Frank called Penelope his priestess and accepted the celibacy she imposed on him. Although they saw themselves as citizens of the new century it was a very Victorian love. Pound was their high priest, weaving a spell of beauty, a promise of triumphant art, around their lives. For three months Frank Buchanan, soaring in planes and poetry, was a happy young man.
But history was rumbling toward them on the continent. The Great Powers, as the newspapers called them, had devoted millions to building huge armies while their frantic diplomats devoted hundreds of hours to weaving intricate alliances to maintain a balance of power that was supposed to make war impossible. When a Serbian anarchist assassinated the crown prince of Austria, the illusion of peace evaporated. Austria threatened Serbia, Russia warned Austria, Germany threatened Russia. France warned Germany.
On August 4, 1914, Frank Buchanan awoke in his Hendon rooming house.
Guy Chapman, his fellow junior designer, was pounding on his door. “Frank, Frank!” he was shouting. “It's the bloody war. It's started!”
Frank stumbled out of bed and found Chapman clutching a copy of the
London Times.
GERMANS INVADE BELGIUM roared the headline. England had warned Germany that if they violated Belgium's neutrality to attack France, Britain would declare war. At the Aircraft Manufacturing Company, chaos reigned. Geoffrey de Havilland and several other key people had been drafted by the Royal Flying Corps. Frank and Guy Chapman were the only designers still on the job.
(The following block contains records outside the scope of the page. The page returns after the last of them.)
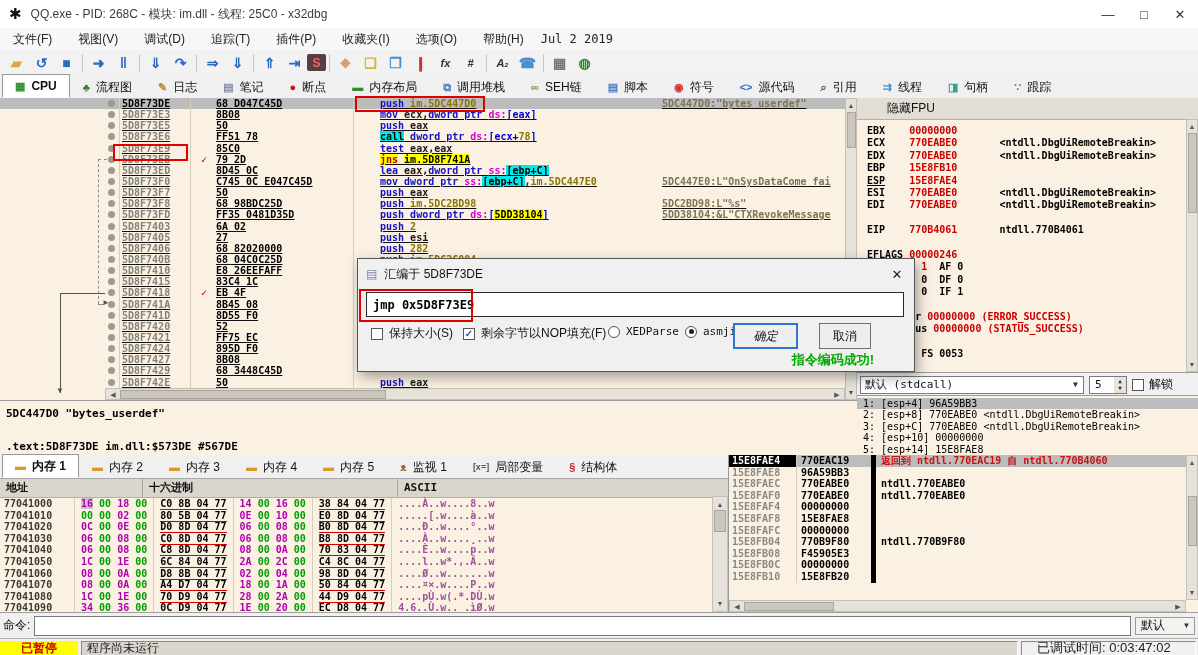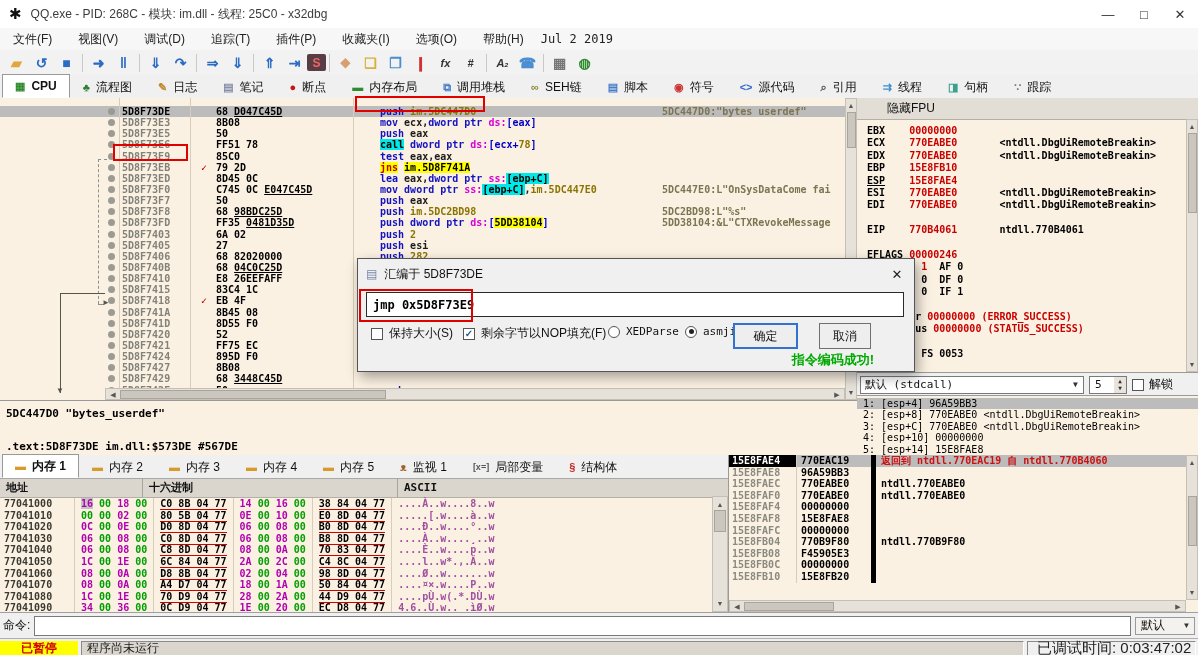--- a/index.html
+++ b/index.html
@@ -33,7 +33,7 @@
 
   
   #disasm{left:0;top:98px;width:857px;height:302px;background:#fbf1e2;border-right:1px solid #9a9a9a;overflow:hidden;}
-  #disasm-rows{position:absolute;left:0;top:8px;width:845px;}
+  #disasm-rows{position:absolute;left:0;top:0;width:845px;text-decoration:underline;}
   .drow{display:flex;width:845px;height:11.15px;line-height:11.15px;font-family:"DejaVu Sans Mono",monospace;
         font-size:10px;font-weight:bold;white-space:pre;}
   .drow.sel{background:#bcbcbc;}

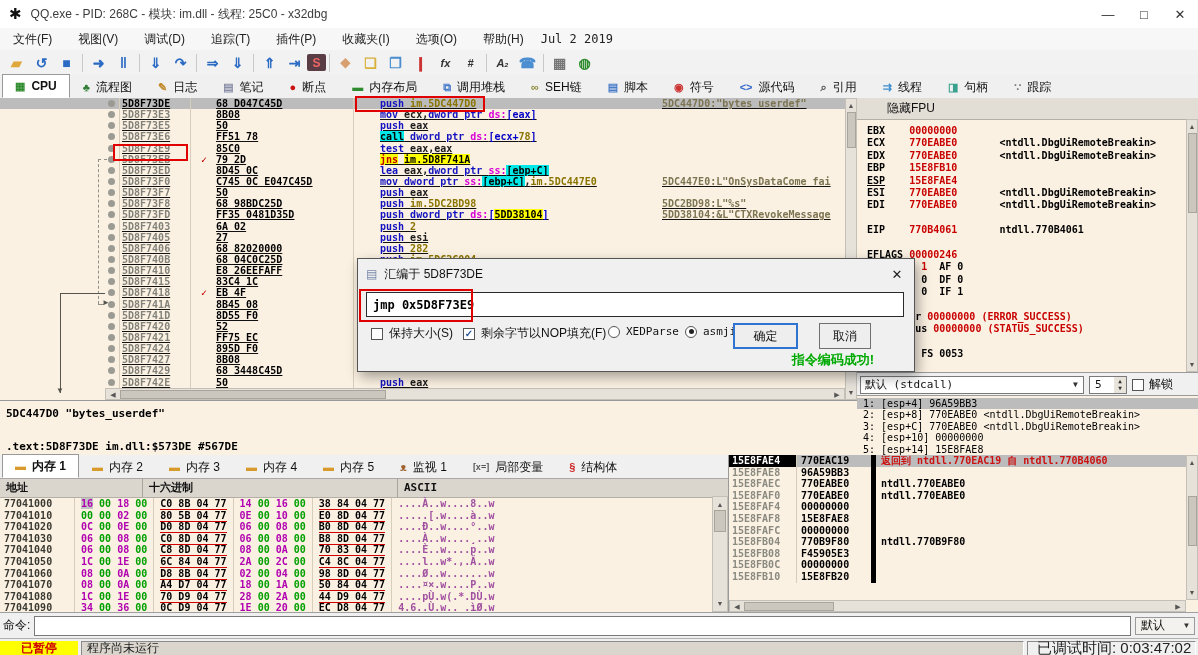--- a/index.html
+++ b/index.html
@@ -149,7 +149,7 @@
   .radio .dotc{width:5px;height:5px;border-radius:50%;background:#222;}
   .dlgbtn{position:absolute;top:64px;height:26px;background:#eeeeee;display:flex;align-items:center;
           justify-content:center;font-size:12px;box-sizing:border-box;}
-  #okbtn{left:375px;width:65px;border:2px solid #2f74d0;}
+  #okbtn{left:375px;width:65px;border:2px solid #2f74d0;font-style:italic;}
   #cancelbtn{left:461px;width:52px;border:1px solid #707070;}
   #dlgstatus{position:absolute;right:40px;top:92px;color:#00aa00;font-weight:bold;font-size:13px;}
 

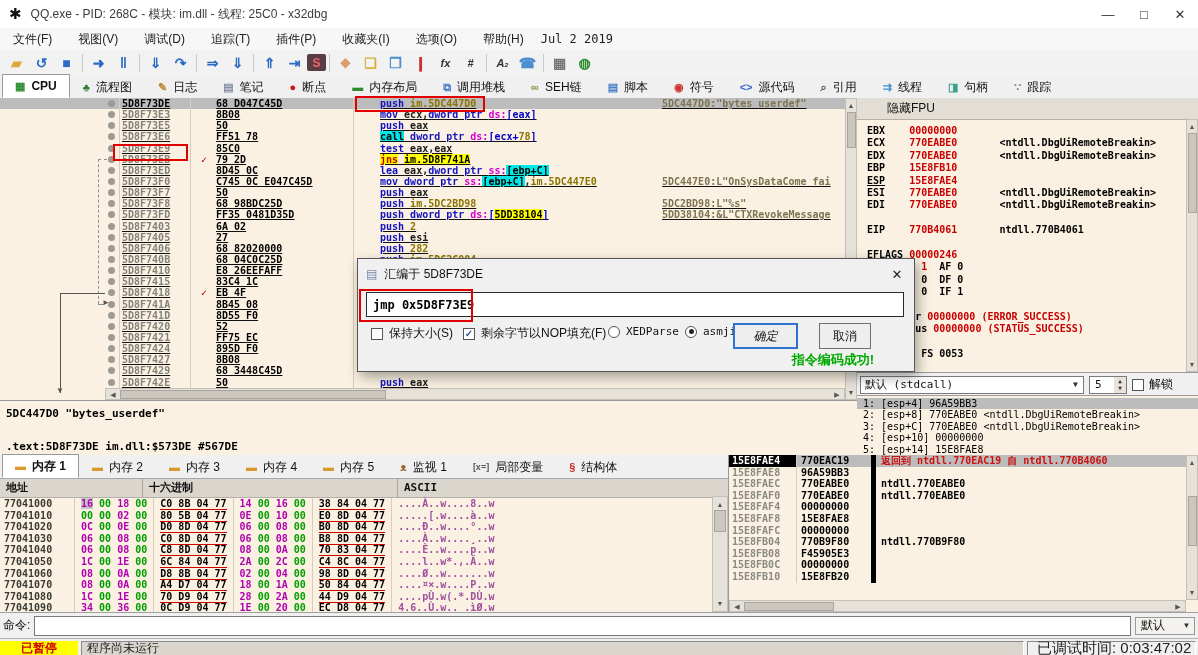--- a/index.html
+++ b/index.html
@@ -133,7 +133,7 @@
   #statusmsg{flex:1;height:13px;margin:0 3px;background:#dad6ce;border:1px solid;border-color:#8a8a8a #fff #fff #8a8a8a;
              line-height:12px;padding-left:5px;color:#222;}
   #statustime{width:158px;height:13px;margin-right:2px;border:1px solid;border-color:#8a8a8a #fff #fff #8a8a8a;
-              line-height:12px;padding-left:9px;color:#222;font-size:15px;flex:none;}
+              line-height:12px;padding-left:15px;color:#222;font-size:13px;flex:none;}
 
   
   #dialog{left:357px;top:258px;width:556px;height:112px;background:#f0f0f0;border:1px solid #555;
Over the next year, Frank watched the airplane turn into a weapon of war. From the scout the generals had envisioned it became a fighter plane, when a Dutch designer named Anthony Fokker taught the Germans how to synchronize a machine gun to fire through the propeller. Then it became a bomber as more and more powerful motors created larger and larger planes capable of carrying as much as a thousand pounds of high explosives.